Global emissions have to peak and they have to come down very fast. The problem is that most of that historical budget for emissions was taken by the rich countries. They have taken a large amount and left the developing countries a small amount to get to the total global carbon budget amount up until this point.
What’s their plan? The Annex 1 countries, the developed countries, are planning a budget that they say is for two degrees Celsius globally, but it’s not actually a two degree Celsius budget and it is not a two degree Celsius budget for Africa. It is a three or four degree Celsius budget for Africa. The level of reductions they are calling for by 2050 gives a very low probability of keeping global warming below 2 degrees Celsius.
Secondly, the Annex 1 countries are planning to cut their emissions rather slowly, much slower than needed to save the planet. They want a soft landing for their businesses, so for example, the Europeans say, ‘Well, we’ll cut by 30 per cent.’ So what is happening is that Annex 1 countries are going to take a large amount of the remaining global atmospheric space. They are allocating it to themselves and their corporations, leaving almost nothing to Africa and the rest of the developing world for industrial development.
What’s left is the small space between the total global amount of available emissions and the amount that the Annex 1 countries take. And this is the big secret in the climate negotiations that they have not wanted to explain. When developed countries were asked by Argentina what was left for developing countries, Annex 1 countries said they had not done the calculations. Yet their scientists understand the numbers very well.

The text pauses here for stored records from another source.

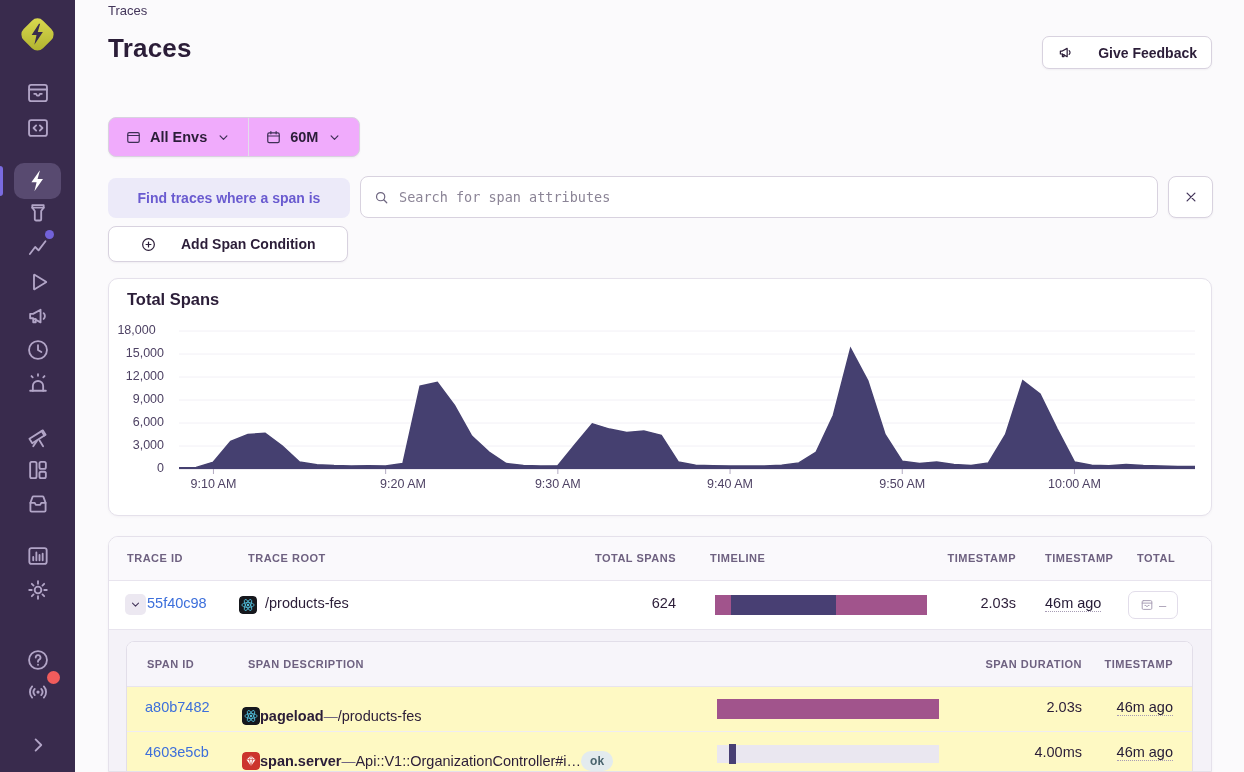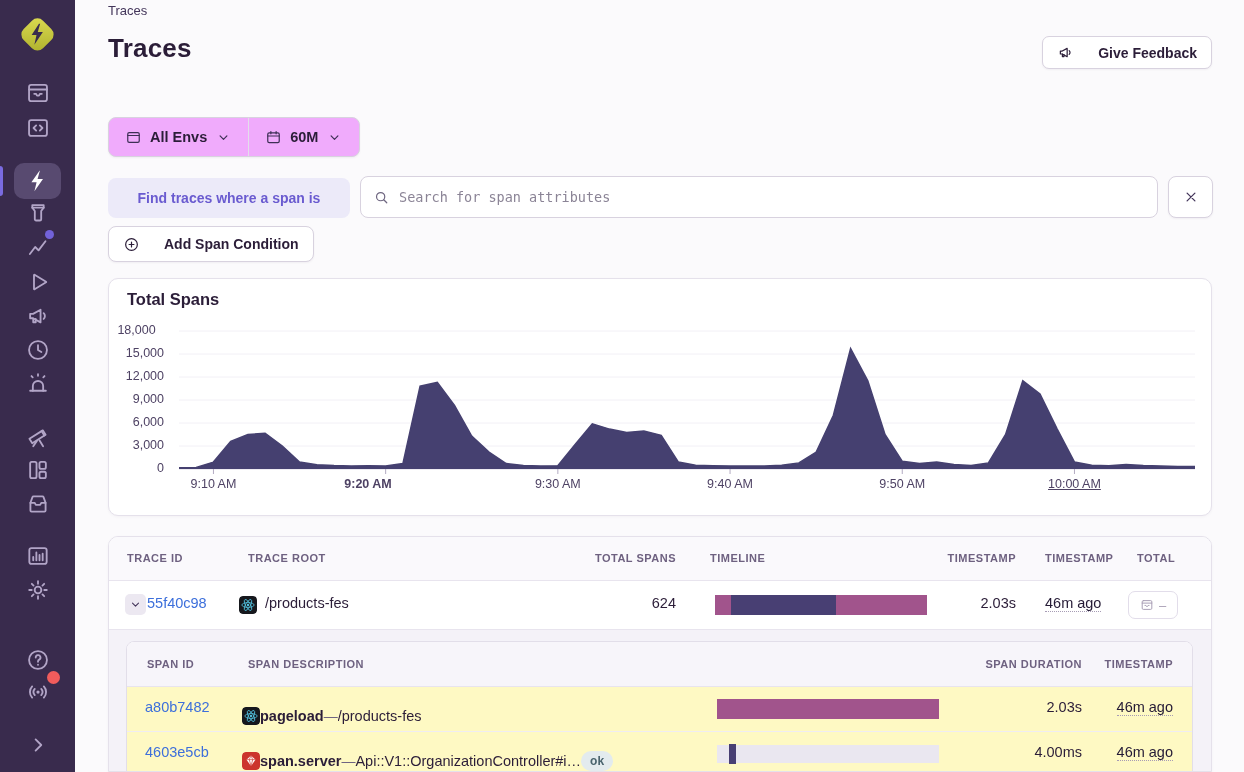--- a/index.html
+++ b/index.html
@@ -34,7 +34,7 @@
 .searchbar input::placeholder{color:#8b8496}
 .close-btn{position:absolute;left:1093px;top:176px;width:45px;height:42px;align-items:center;justify-content:center;display:inline-flex;border-radius:8px}
 .close-btn .ico{width:18px;height:18px;color:#43355a}
-.add-btn{position:absolute;left:33px;top:226px;height:36px;padding:0 14px;border-radius:8px}
+.add-btn{position:absolute;left:33px;top:226px;height:36px;padding:0 31px;border-radius:8px}
 .panel{position:absolute;background:#fff;border:1px solid #e5e1eb;border-radius:10px;box-shadow:0 1px 3px rgba(43,26,64,.04)}
 
 .chart-panel{left:33px;top:278px;width:1104px;height:238px}

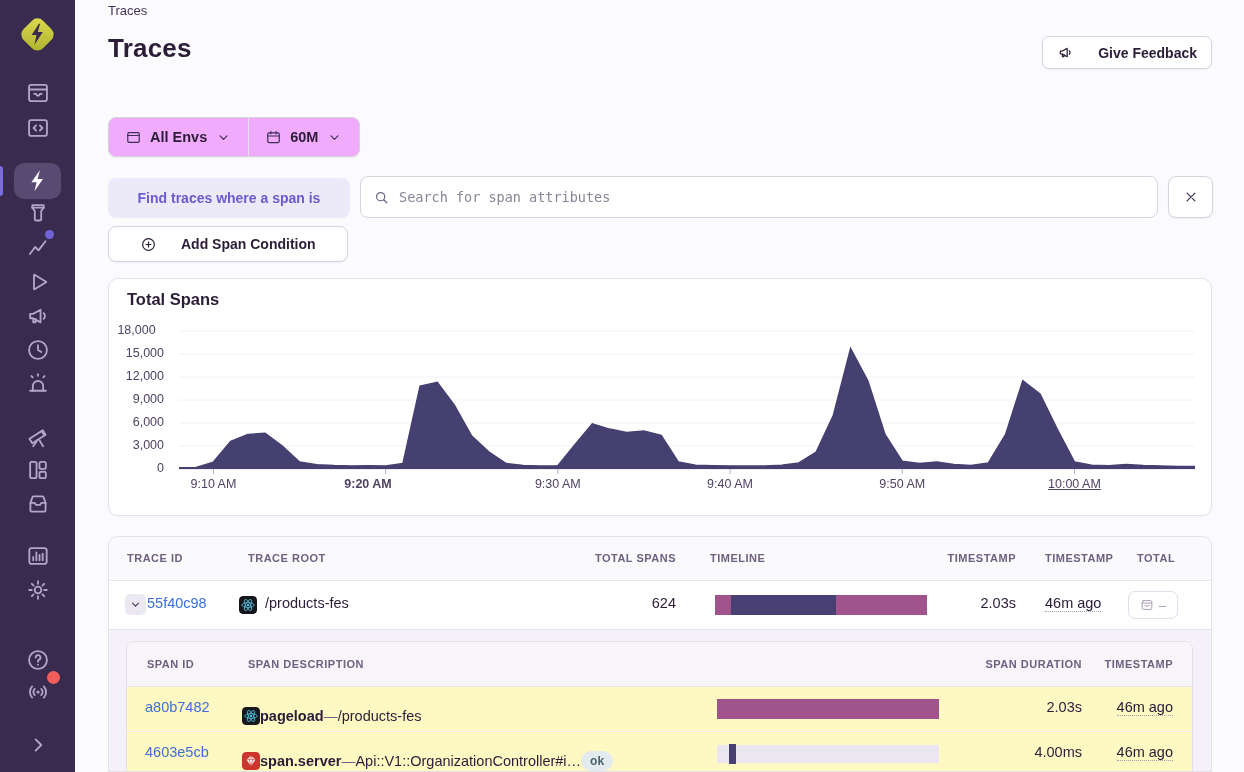--- a/index.html
+++ b/index.html
@@ -342,7 +342,7 @@
       </div>
     <div id="x-labels">
         <div class="x-label" style="left: 104.441px;">9:10 AM</div>
-        <div class="x-label" style="left: 259px; font-weight: bold;">9:20 AM</div>
+        <div class="x-label" style="left: 294px;">9:20 AM</div>
         <div class="x-label" style="left: 448.847px;">9:30 AM</div>
         <div class="x-label" style="left: 621.051px;">9:40 AM</div>
         <div class="x-label" style="left: 793.254px;">9:50 AM</div>

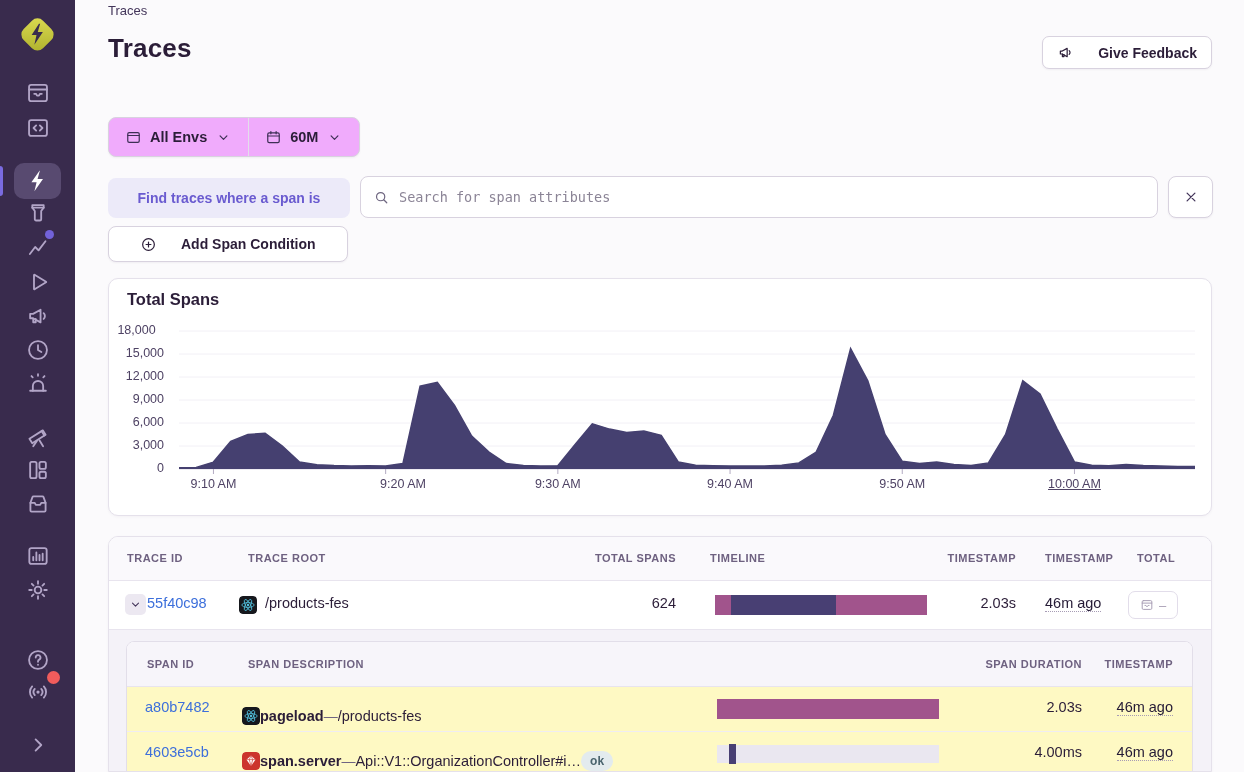--- a/index.html
+++ b/index.html
@@ -346,7 +346,7 @@
         <div class="x-label" style="left: 448.847px;">9:30 AM</div>
         <div class="x-label" style="left: 621.051px;">9:40 AM</div>
         <div class="x-label" style="left: 793.254px;">9:50 AM</div>
-        <div class="x-label" style="left: 965.458px; text-decoration: underline;">10:00 AM</div>
+        <div class="x-label" style="left: 965.458px;">10:00 AM</div>
       </div>
   </section>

So the question then facing developing countries, especially in Africa, is what do you need to live well and what are the implications of accepting this particular scenario proposed by the developed countries? Because for all of modern history the response, the approach to development proposed by the developed countries is that developing countries should grow their way out of poverty. ‘We’re not going to allocate our wealth to you, but you can grow,’ they have said. Now developing countries are being told: You can grow but without growing your economies physically; you can grow them economically but in terms of the physical emissions, the view now is that the door has been closed. So developing countries expect a certain level of increasing welfare, but you have to de-link that expected growth from your emissions and you have to find those emissions reductions in each of the sectors where people work.
Crucially, the question is what are the implications of changing what developing countries are going to do? How much it will cost and what technologies would be needed?
In a sense, any set of demands that are science-based and based on principles of equity and justice somehow have to reflect these considerations as core elements. On top of that there is a need for a whole set of transformative solutions that addresses the root causes of the problem, the structural problems, the systems of appropriation and exploitation that have led the world to this situation.
Africa and other developing countries would have to articulate a whole set of specific strategies and alternatives that put humanity on a pathway towards a world that they want and off the present pathway, which is one of massive appropriation of the Earth’s global resources by the rich which risks potentially catastrophic impacts for poor communities around the world.